Your answer is a copy of every line in the records where "right" appears.

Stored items
■ ■ ■ ■

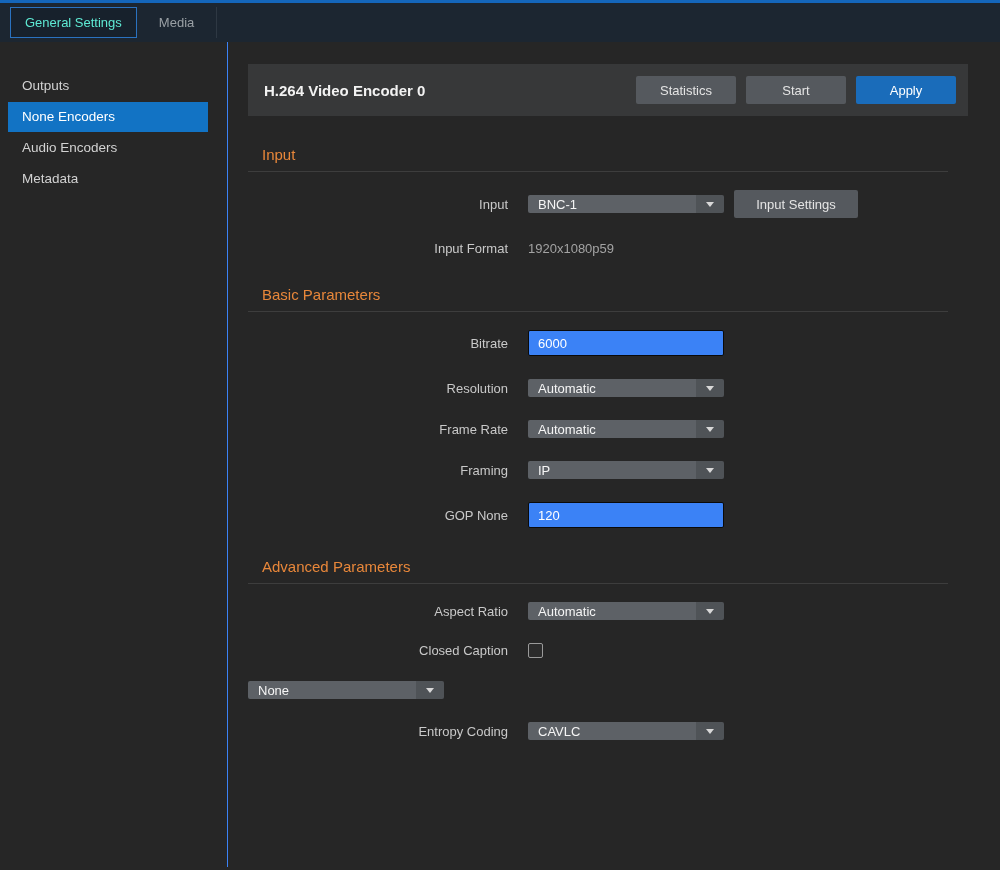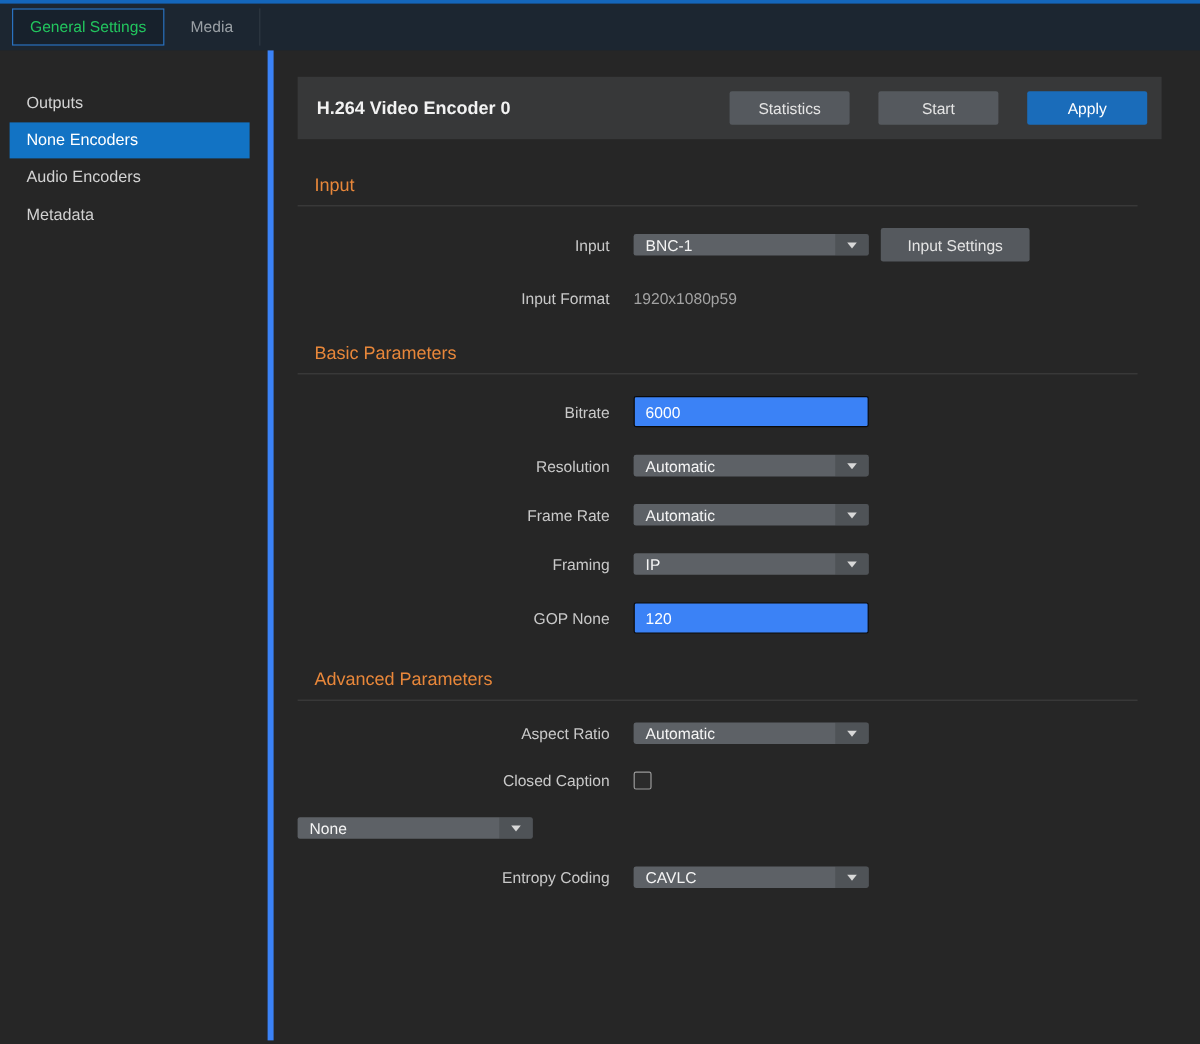--- a/index.html
+++ b/index.html
@@ -23,7 +23,7 @@
   .tab-active {
     border: 1px solid #2a72c0;
     background: #17212c;
-    color: #22c55e;
+    color: #5eead4;
     font-size: 13px;
     padding: 7px 14px;
     cursor: pointer;

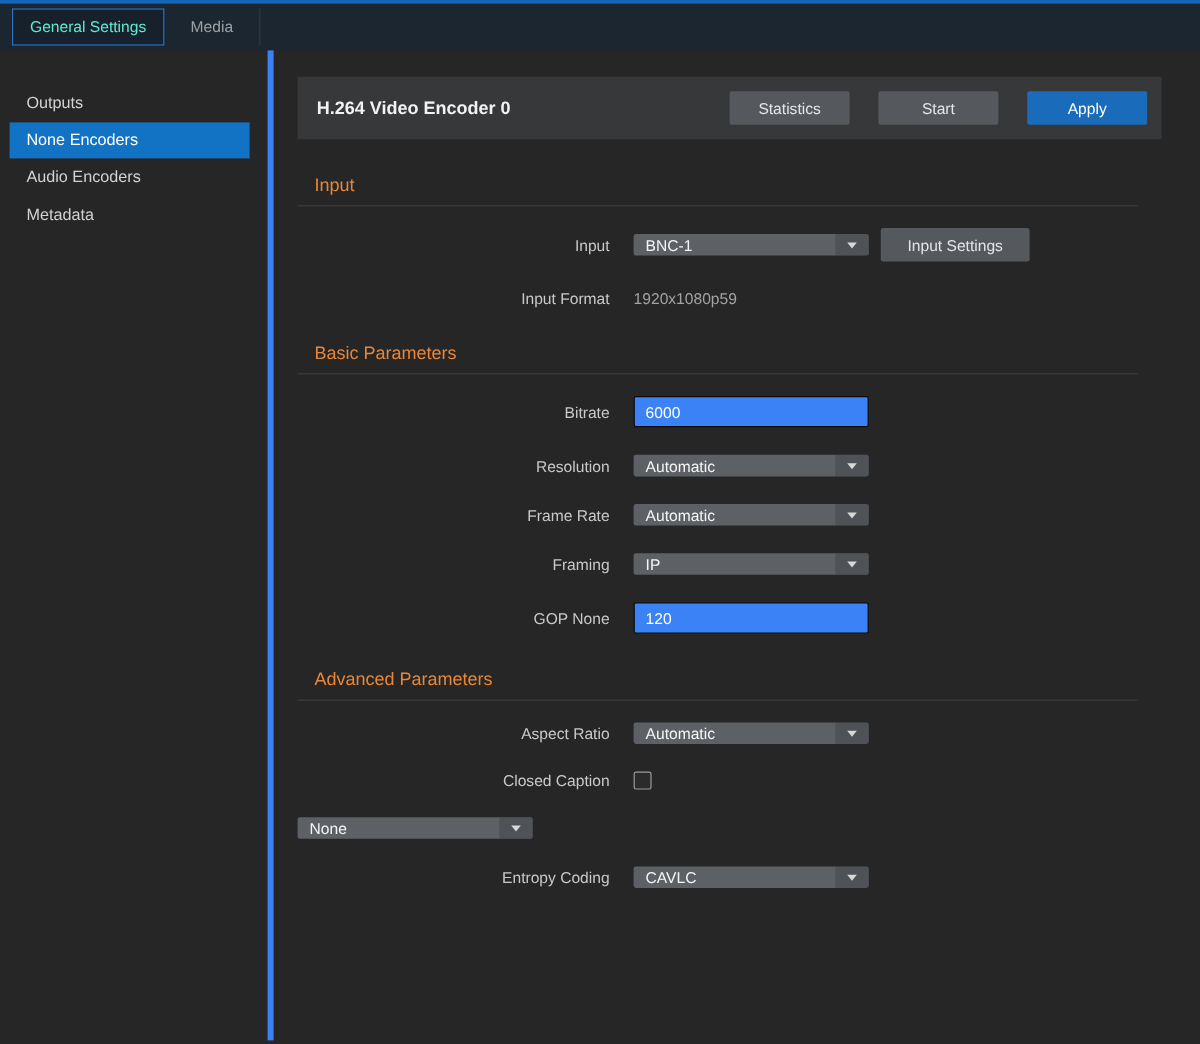--- a/index.html
+++ b/index.html
@@ -40,7 +40,7 @@
   .layout { display: flex; height: 825px; }
   .sidebar {
     width: 228px;
-    border-right: 5px solid #3b82f6;
+    border-right: 1px solid #3b82f6;
     padding-top: 28px;
     flex-shrink: 0;
   }

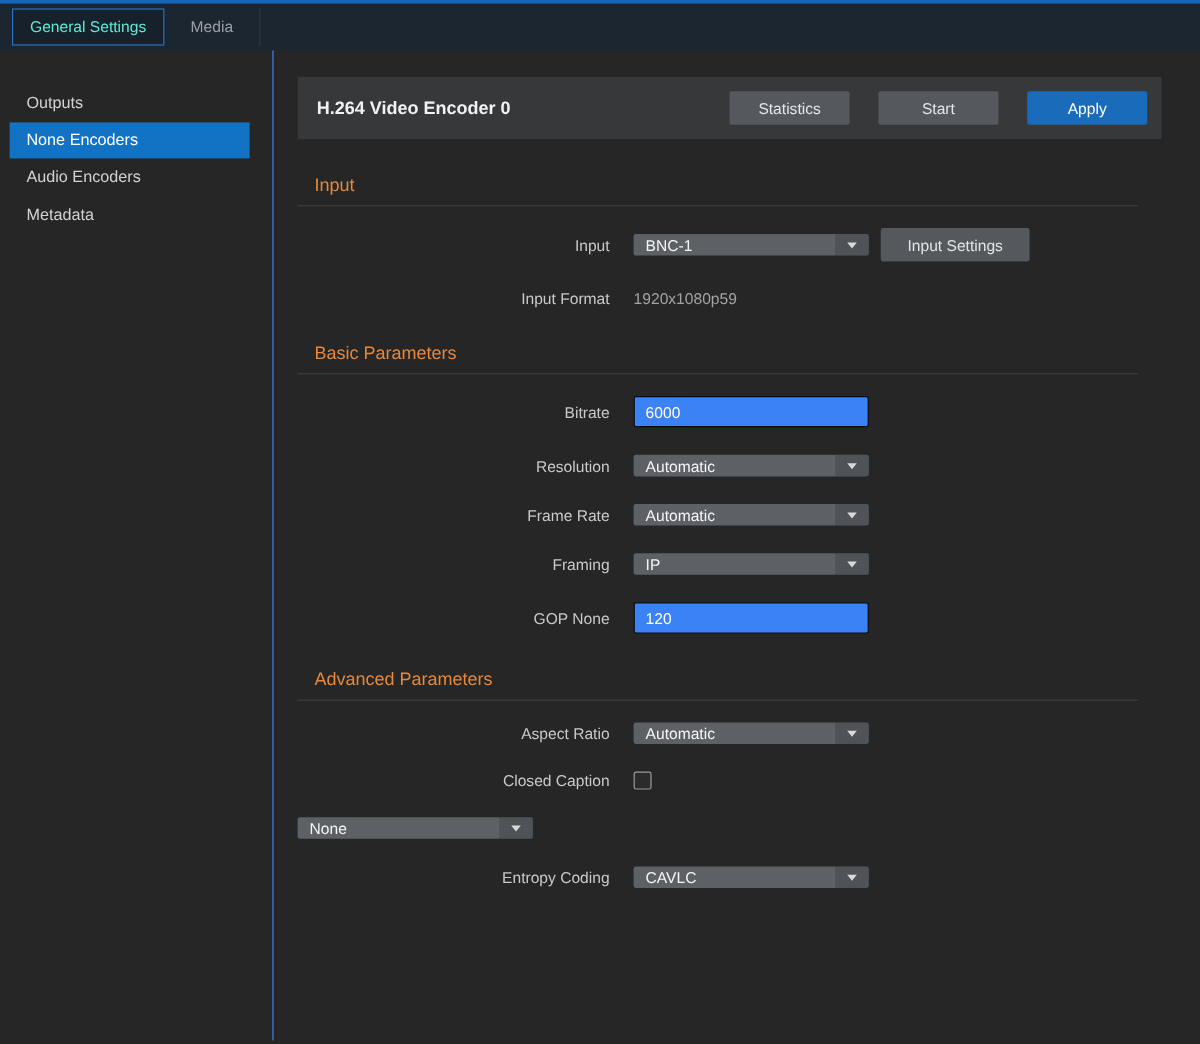--- a/index.html
+++ b/index.html
@@ -86,7 +86,7 @@
     color: #e4e4e4;
     border: none;
     font-size: 13px;
-    margin-left: 24px;
+    margin-left: 10px;
     cursor: pointer;
     border-radius: 2px;
     font-family: "Liberation Sans", sans-serif;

■ ■ ■ ■

*SOLVED EXERCISE*:
-    border-right: 5px solid #3b82f6;
+    border-right: 1px solid #3b82f6;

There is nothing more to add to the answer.